Khartoum: A few weeks ago, a leading opposition activist sat down in a downtown Khartoum office to talk to a journalist. The young man immediately removed the battery from his mobile phone.
"It's so they can't trace you," he said, placing the battery and the phone on the table. "Any one of the security agencies spread throughout the country can arrest you."
Despite that danger, the activist, from an underground group called Change Now, said he was convinced Sudan is on the brink of its own Arab Spring uprising.
Hard times and growing frustration with the two-decades-old government of President Omar Hassan Al Bashir have sparked small protests in Khartoum and other university cities in the Arab-African state.
The demonstrations are still tiny compared with those that shook Egypt and Libya. Sometimes about 30 people show up, hold banners denouncing the government for a couple of minutes, and then melt away before security agents arrive. But the demonstrations have become more frequent in the past few months and the question is, could they lead to something bigger?
The main economic challenge is plain. When South Sudan seceded from the north last year, Khartoum lost about three-quarters of its oil, the main source of state revenues and hard currency. The Sudanese pound has slumped by as much as 70 per cent below the official rate. Annual inflation is at 18 per cent as the cost of food imports has shot up. Wars against insurgencies in different parts of the still-vast country have also soaked up government funds.
In 1985, protests against food inflation toppled President Jaafar Numeiri in some ten days. But the government in Khartoum today says the economy is not nearly as bad as it was in the 1980s, when people had to queue for days to get rationed petrol or food. Sudan, it says, will not follow Egypt or Tunisia.
Rabie Abdelati, a senior official in the information ministry and Al Bashir's National Congress Party (NCP), said the economy was much better than in 1989 when Al Bashir came to power.
"The situation at that time was very terrible," he said. "The government has the ability to overcome all obstacles."
A relaxed-looking Al Bashir, who is wanted by the International Criminal Court for war crimes, spoke on state television for almost two hours last week to assure the population that the economic situation was under control.
"We have a three-year economic programme [but] this year will be the most difficult," the president said.
On the surface, life in the capital looks normal.
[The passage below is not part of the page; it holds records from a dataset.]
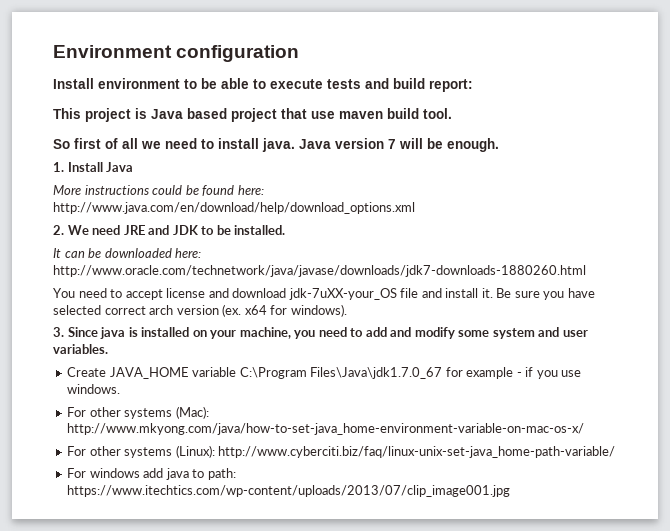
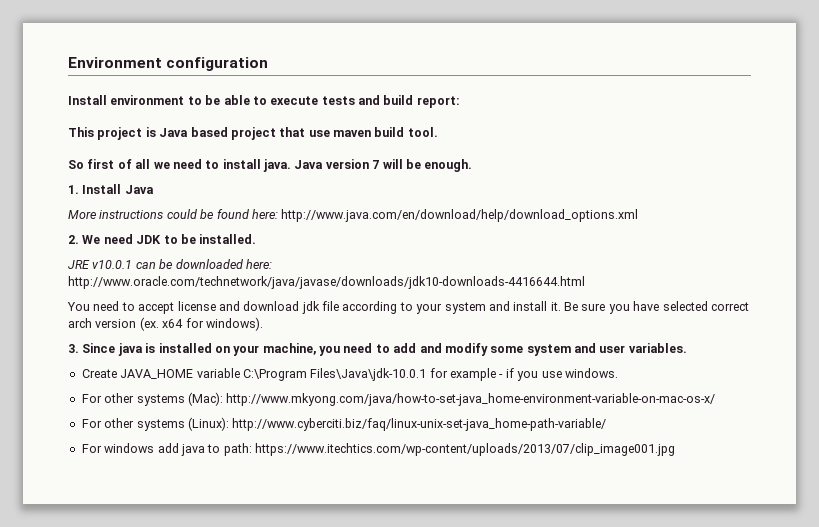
[123,225,170,235] JRE and -> (133, 239) none
[53,248,61,258] It -> [68,260,133,269] JRE v10.0.1
[53,265,586,277] http://www.oracle.com/technetwork/java/javase/downloads/jdk7-downloads-1880260.html -> [68,276,585,289] http://www.oracle.com/technetwork/java/javase/downloads/jdk10-downloads-4416644.html
[288,288,419,300] jdk-7uXX-your_OS file -> [301,301,486,314] jdk file according to your system
[310,367,443,379] Files\Java\jdk1.7.0_67 -> [310,368,427,381] Files\Java\jdk-10.0.1

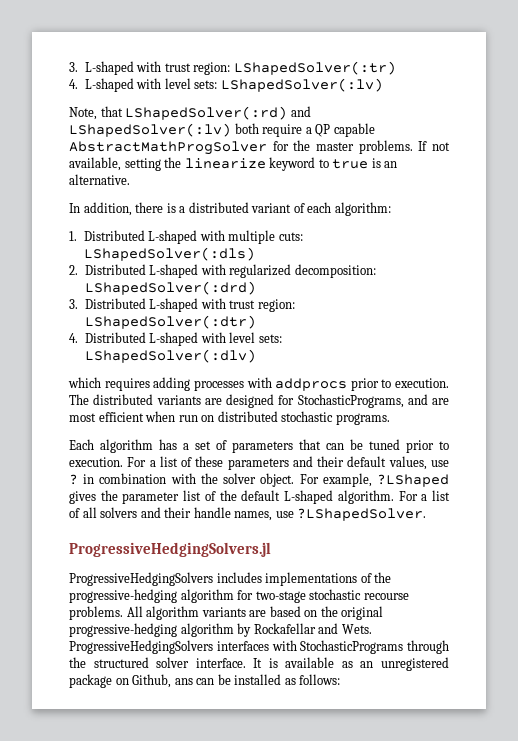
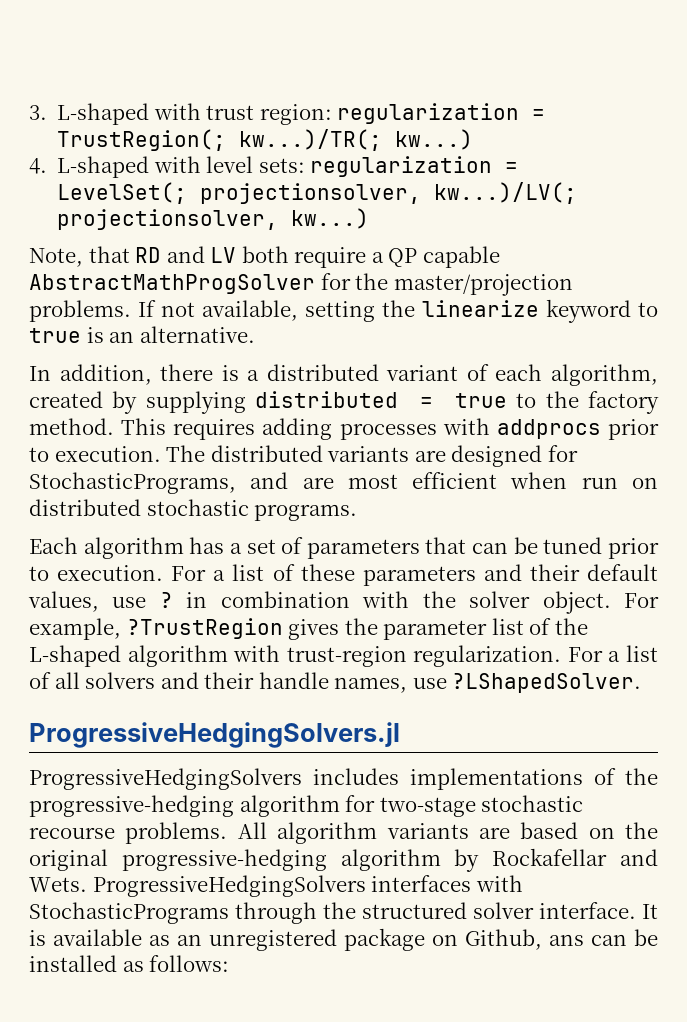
[233,61,396,75] LShapedSolver(:tr) -> [337,103,546,124] [57,129,474,151] regularization = TrustRegion(; kw...)/TR(; kw...)
[220,78,383,92] LShapedSolver(:lv) -> [310,156,519,177] [57,182,578,204] [57,208,370,230] regularization = LevelSet(; projectionsolver, kw...)/LV(; projectionsolver, kw...)
[125,106,311,120] [69,123,231,137] LShapedSolver(:rd) and LShapedSolver(:lv) -> [135,246,237,263] RD and LV
[316,142,354,151] master -> [393,274,573,296] master/projection
[334,202,391,216] [69,230,303,244] [83,247,255,261] [69,264,376,278] [84,281,256,295] [69,298,295,312] [84,315,256,329] [69,332,282,346] [84,349,256,363] [68,377,101,388] algorithm: // 1. Distributed L-shaped with multiple cuts: LShapedSolver(:dls) // 2. Distributed L-shaped with regularized decomposition: LShapedSolver(:drd) // 3. Distributed L-shaped with trust region: LShapedSolver(:dtr) // 4. Distributed L-shaped with level sets: LShapedSolver(:dlv) // which -> [551,364,658,386] [29,391,659,414] [29,418,167,435] algorithm, created by supplying distributed = true to the factory method. This
[377,474,449,487] ?LShaped -> [126,618,283,639] ?TrustRegion
[241,490,394,504] default L-shaped algorithm. -> [29,645,562,667] L-shaped algorithm with trust-region regularization.

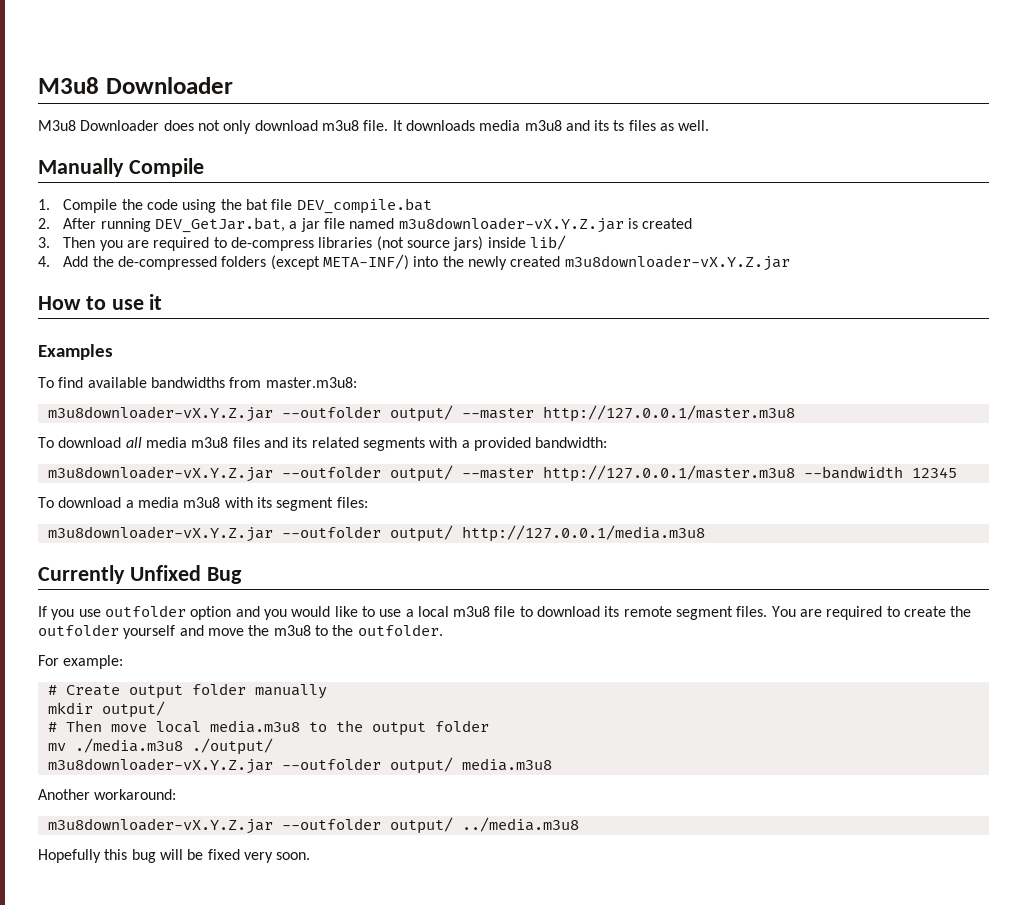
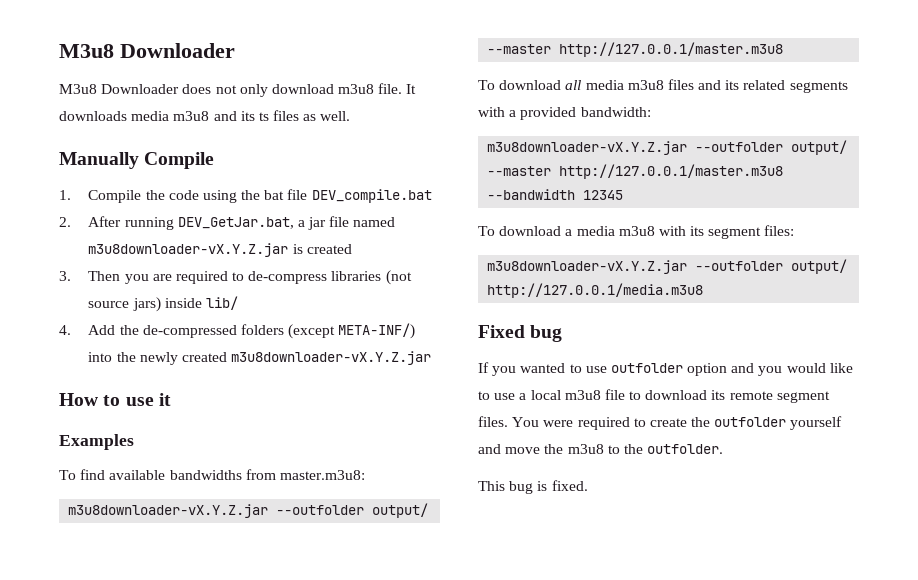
[38,565,242,584] Currently Unfixed Bug -> [478,325,563,342] Fixed bug
(75, 614) none -> [520,363,582,373] wanted to
[800,609,823,617] are -> [543,420,574,427] were
[38,655,124,669] [47,683,327,699] [47,701,165,718] [47,720,489,736] [47,738,273,755] [47,757,552,774] [38,789,177,800] [47,817,579,834] [38,849,311,863] For example: // # Create output folder manually // mkdir output/ // # Then move local media.m3u8 to the output folder // mv ./media.m3u8 ./output/ // m3u8downloader-vX.Y.Z.jar --outfolder output/ media.m3u8 // Another workaround: // m3u8downloader-vX.Y.Z.jar --outfolder output/ ../media.m3u8 // Hopefully this bug will be fixed very soon. -> [478,480,588,494] This bug is fixed.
Construction cranes loom on the banks of the Nile, working on new buildings and roads. The city bustles with foreign workers, maids and hotel staff.
‘Anger erupted'
But there are sporadic signs public anger is rising.
In the last week of December, authorities temporarily closed the University of Khartoum after villagers displaced by a huge hydro-electric dam staged a protest, inspiring a week of some of the biggest student demonstrations in years. Weeks later, the spray-painted graffiti calling for "revolution" still covered a few walls near the university.
"Most people didn't care about the first demonstration as we were all in exams mode," said a female computer technology student who took part.
But when police came to the dormitories one night to detain some students, "it turned into a protest not just against the dam but against poverty, inflation and the bad situation for students," said the woman.
"It was like anger erupted," she added. "Now they want to punish us by closing the university, but it will make things worse. We don't get jobs after graduation. Life is so expensive, people are very angry."
Abdelati, the information ministry official, said the protests were small and the university would reopen shortly.
Oil and conflicts
Sitting in front of a small metal workshop in downtown Khartoum, Sudanese construction worker Fateh Totu takes his time to recall when he last worked for longer than a week. At the moment he gets jobs for a couple of days, with sometimes a week in between.
"Three, four years ago life was much better. The country was in good shape. Construction work was good," Totu said, drawing nods from fellow workers sitting on chairs along a dusty road.
South Sudan's independence deprived Sudan — a country of 32 million people — of around 350,000 barrels per day (bpd) of the roughly 500,000 it pumped. Since then, oil exports, which made up 90 per cent of Sudan's total exports, have fallen to zero.
The remaining output in the north of around 115,000 bpd serves only domestic consumption. Industry insiders doubt significant new reserves will be found. But Azhari Abdullah, a senior oil official, said production would rise this year to 180,000 bpd, helped by more efficient technology and recovery rates.
Other officials are less optimistic. Central bank governor Mohammad Kheir Al Zubeir has asked fellow Arab countries to deposit $4 billion (Dh14.6 billion) with the central bank and commercial lenders to stabilise the economy. Finance Minister Ali Mahmoud said in September Sudan might need $1.5 billion in foreign aid annually.
"The state spends a vast proportion of available resources on the security services. With three conflicts ongoing, the military's claim on the national treasury is only growing," said Aly Verjee, an analyst at the Rift Valley Institute. "While some austerity measures have been implemented, there is a general unwillingness in the government to take any step that might lead to popular discontent."